Final Backend Overview
The Final Backend is a microservices-based platform with unified middleware, robust timeouts, and observability hooks. Tasks 1a and 1b were independent efforts; we leveraged both sets of work to deliver this production-ready backend.
Architecture
- Microservices with clear boundaries and APIs.
- Unified middleware in
backend/core:middleware.py,exception_handler.py,error_handler.py,timeout_middleware.py. - Request timeouts across services to prevent hangs.
- Observability-ready: structured logs/metrics compatible with Grafana/Prometheus/Loki.
Key Services
chat_service,collection_summary_service,insights_servicepersona,podcast_service,relevance_servicechunk_builder,embeddings,indexer,snippetscore(logging + middleware)
Operational Readiness
- Strict timeouts via
timeout_middleware.py. - Global exception and error handling with consistent JSON responses.

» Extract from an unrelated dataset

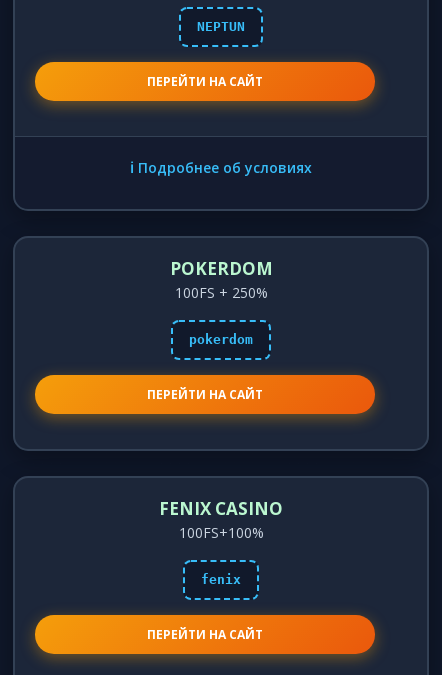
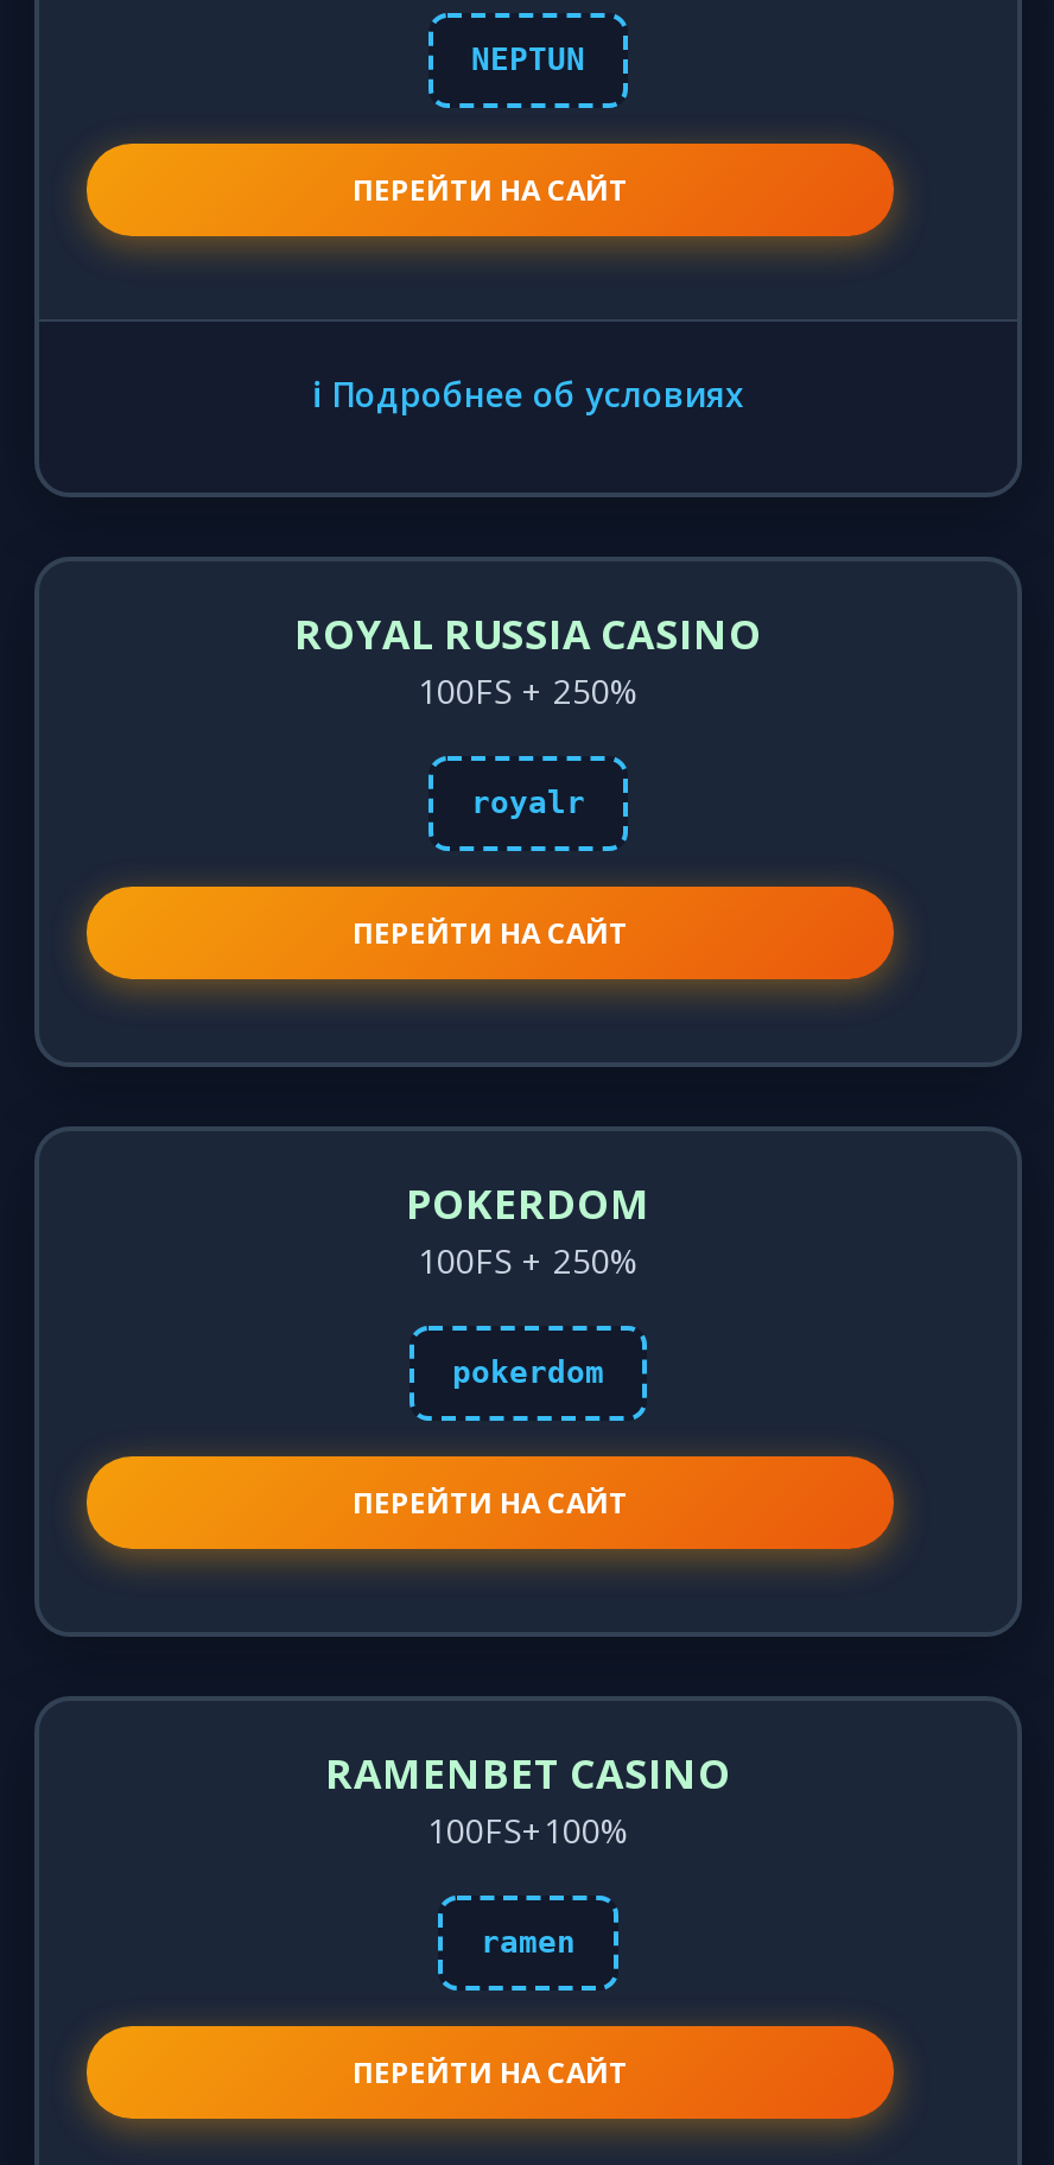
none -> [294,607,762,953] ROYAL RUSSIA CASINO | 100FS + 250% | royalr | ПЕРЕЙТИ НА САЙТ
[159,497,283,520] FENIX CASINO -> [325,1746,731,1801] RAMENBET CASINO
[201,572,241,587] fenix -> [481,1924,576,1960] ramen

- Metrics/logs structured for drop-in dashboards and alerts (Grafana/Prometheus/Loki).
- Tests for error/timeout handling in backend validate resilience.
File Structure (Final Backend)
├── LOGGING_README.md ├── README.md ├── chat_service/ ├── chunk_builder/ ├── collection_summary_service/ ├── core/ ├── embeddings/ ├── indexer/ ├── insights_service/ ├── lexicons/ ├── main.py ├── outline_extractor/ ├── persona/ ├── podcast_service/ ├── relevance_service/ ├── scripts/ ├── snippets/ ├── uploads/ ├── vector_store/ └── web_static/
Foundations from Prior Tasks
Task 1a (Independent)
- PDF heading extraction with heuristics + XGBoost.
- PyMuPDF (fitz) text extraction and heading level assignment.
- Title extraction and multilingual support.
Task 1b (Independent)
- RAG pipeline with embeddings, retrieval, and cross-encoder reranking.
- Persona-aware filtering and dynamic exclude lists.
- Standardized I/O and analysis of relevant sections.